Como a maquiagem estava grossa demais, demorou para retirar tudo. A água precisou ser trocada três vezes antes que o rosto verdadeiro da Senhorita Lin aparecesse.

Li Mo percebeu que, com ou sem maquiagem, aquela moça parecia exatamente igual. Ela usava maquiagem para esconder seu rosto real — e, sem exagero, sem maquiagem ele era realmente pouco agradável.

Para ser sincera, era a primeira vez, desde que chegou a esses tempos antigos, que Li Mo via um rosto sem defeitos aparentes ser tão feio.

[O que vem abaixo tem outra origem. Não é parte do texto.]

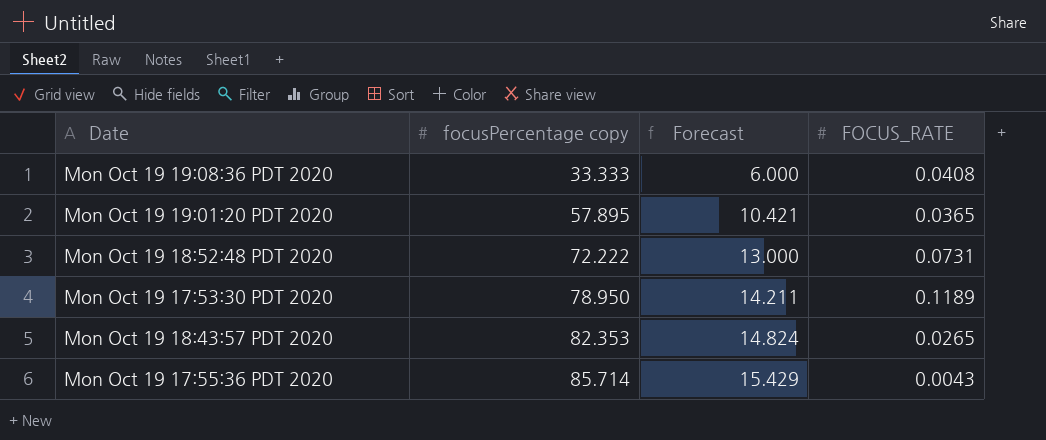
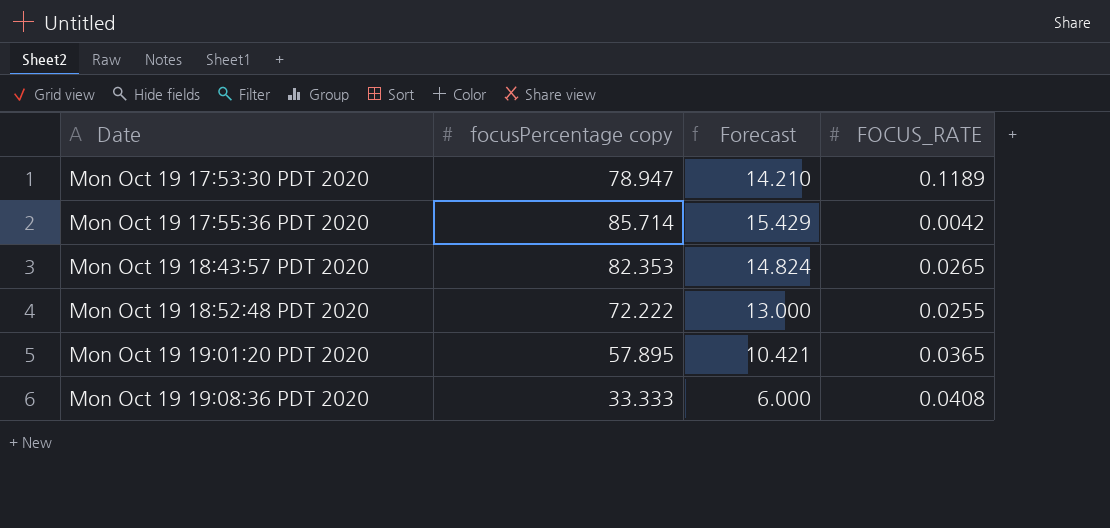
row order: focusPercentage copy ascending -> Date ascending
Mon Oct 19 17:53:30 PDT 2020 | focusPercentage copy: 78.950 -> 78.947
Mon Oct 19 17:53:30 PDT 2020 | Forecast: 14.211 -> 14.210
Mon Oct 19 17:55:36 PDT 2020 | FOCUS_RATE: 0.0043 -> 0.0042
Mon Oct 19 18:52:48 PDT 2020 | FOCUS_RATE: 0.0731 -> 0.0255

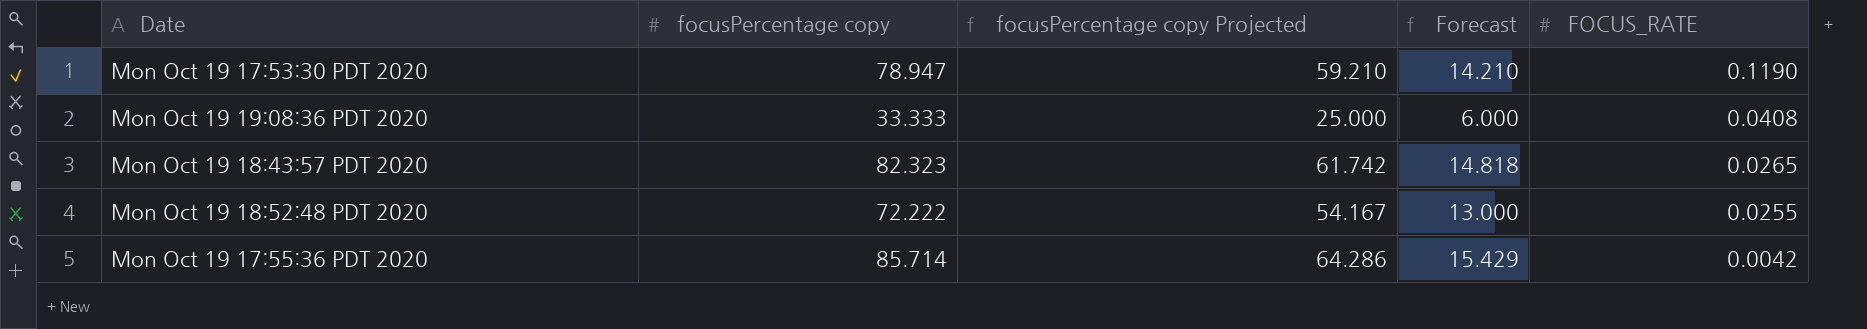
row order: Date ascending -> FOCUS_RATE descending
column focusPercentage copy Projected | formula: none -> [focusPercentage copy] * 0.75
row Mon Oct 19 19:01:20 PDT 2020: 57.895 | 10.421 | 0.0365 -> none
Mon Oct 19 17:53:30 PDT 2020 | FOCUS_RATE: 0.1189 -> 0.1190
Mon Oct 19 18:43:57 PDT 2020 | focusPercentage copy: 82.353 -> 82.323
Mon Oct 19 18:43:57 PDT 2020 | Forecast: 14.824 -> 14.818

Aquela Senhorita Lin também era surpreendente. Nenhuma de suas feições era boa. E embora não fosse extremamente feia, a combinação de suas características lembrava a de um homem.

Sim, aquela Senhorita Lin tinha um rosto masculino.

Li Mo não pôde deixar de pensar no filme moderno com a personagem Ruhua[3]. Ela não esperava ver alguém assim nos tempos antigos.

[3]: Ruhua é uma personagem de um filme de Stephen Chow.

Se esse rosto estivesse em um homem, seria comum, mas, em uma mulher, tornava-se feio.

Li Mo nunca havia maquiado esse tipo de rosto.

Maquiar uma cliente assim, desta vez, seria interessante.